[Records excerpted from a collection]
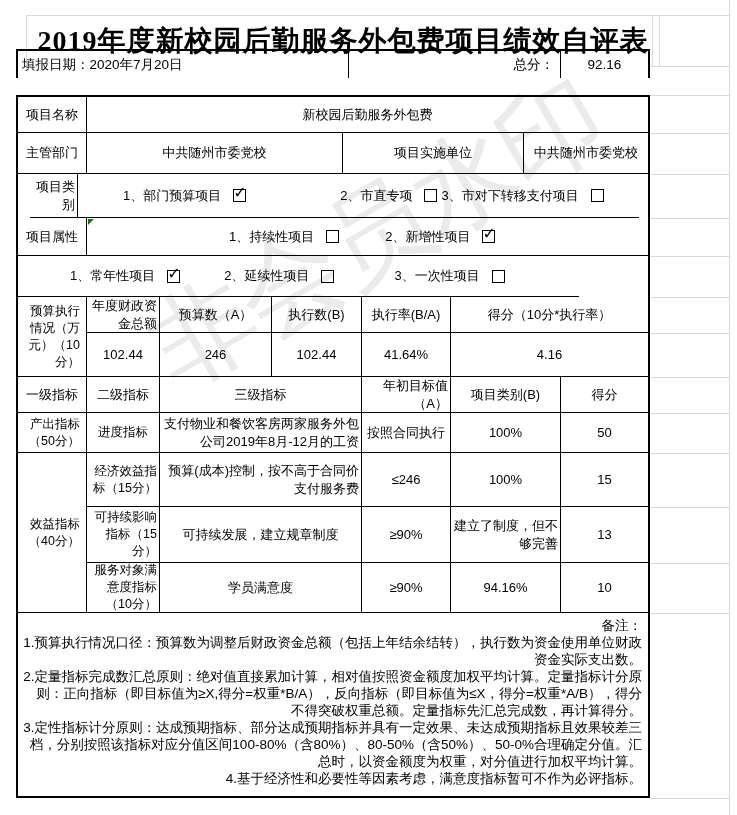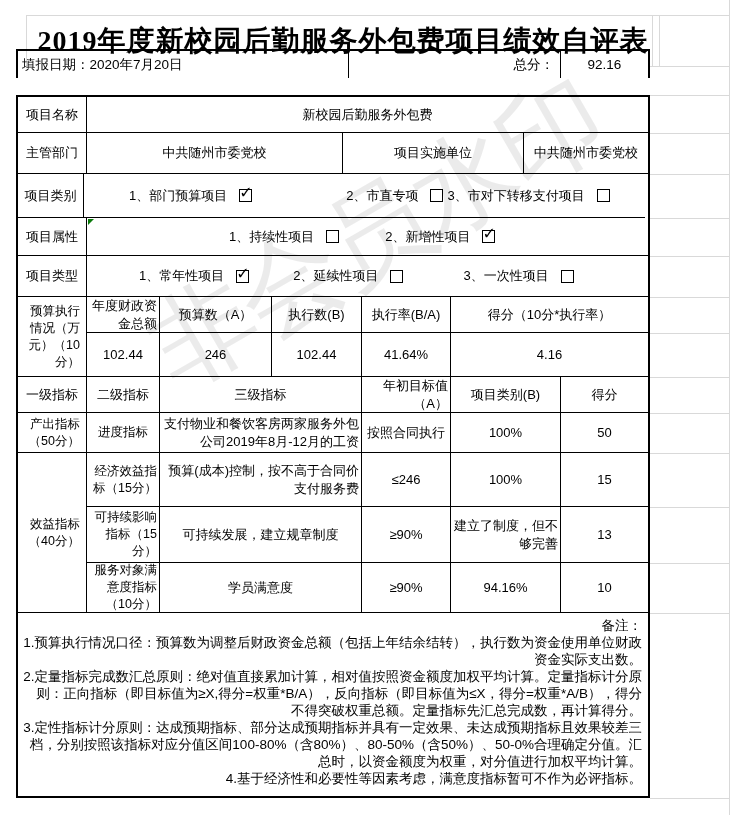--- a/index.html
+++ b/index.html
@@ -108,7 +108,7 @@
     </div>
 
     <div class="frow" style="height:44px;">
-      <div class="cell" style="width:66px;">项目类别</div>
+      <div class="cell" style="width:48px;margin-left:12px;">项目类别</div>
       <div class="cell last left" style="width:561px;padding-left:45px;">
         <span class="opt">
           <span>1、部门预算项目</span>

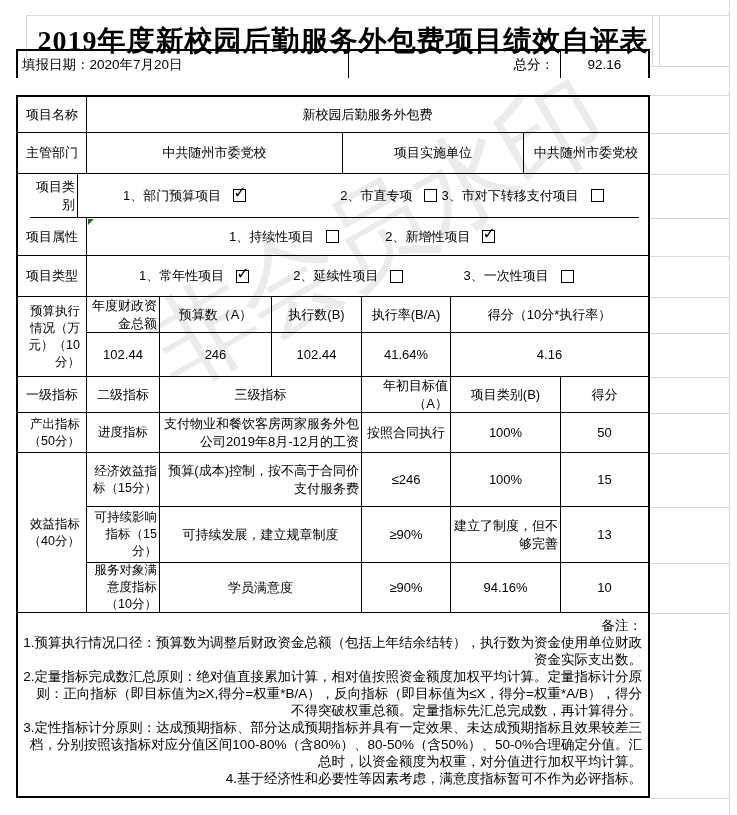--- a/index.html
+++ b/index.html
@@ -141,7 +141,6 @@
     </div>
 
     <div class="frow" style="height:41px;">
-      <div class="cell" style="width:69px;">项目类型</div>
       <div class="cell last left" style="width:561px;padding-left:52px;">
         <span class="opt">
           <span>1、常年性项目</span>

- _Task to carry out_
Find the string "width" in the entries above. Copy each line where it occurs.

- _Task result_
-      <div class="cell" style="width:66px;">项目类别</div>
+      <div class="cell" style="width:48px;margin-left:12px;">项目类别</div>
       <div class="cell last left" style="width:561px;padding-left:45px;">
-      <div class="cell" style="width:69px;">项目类型</div>
       <div class="cell last left" style="width:561px;padding-left:52px;">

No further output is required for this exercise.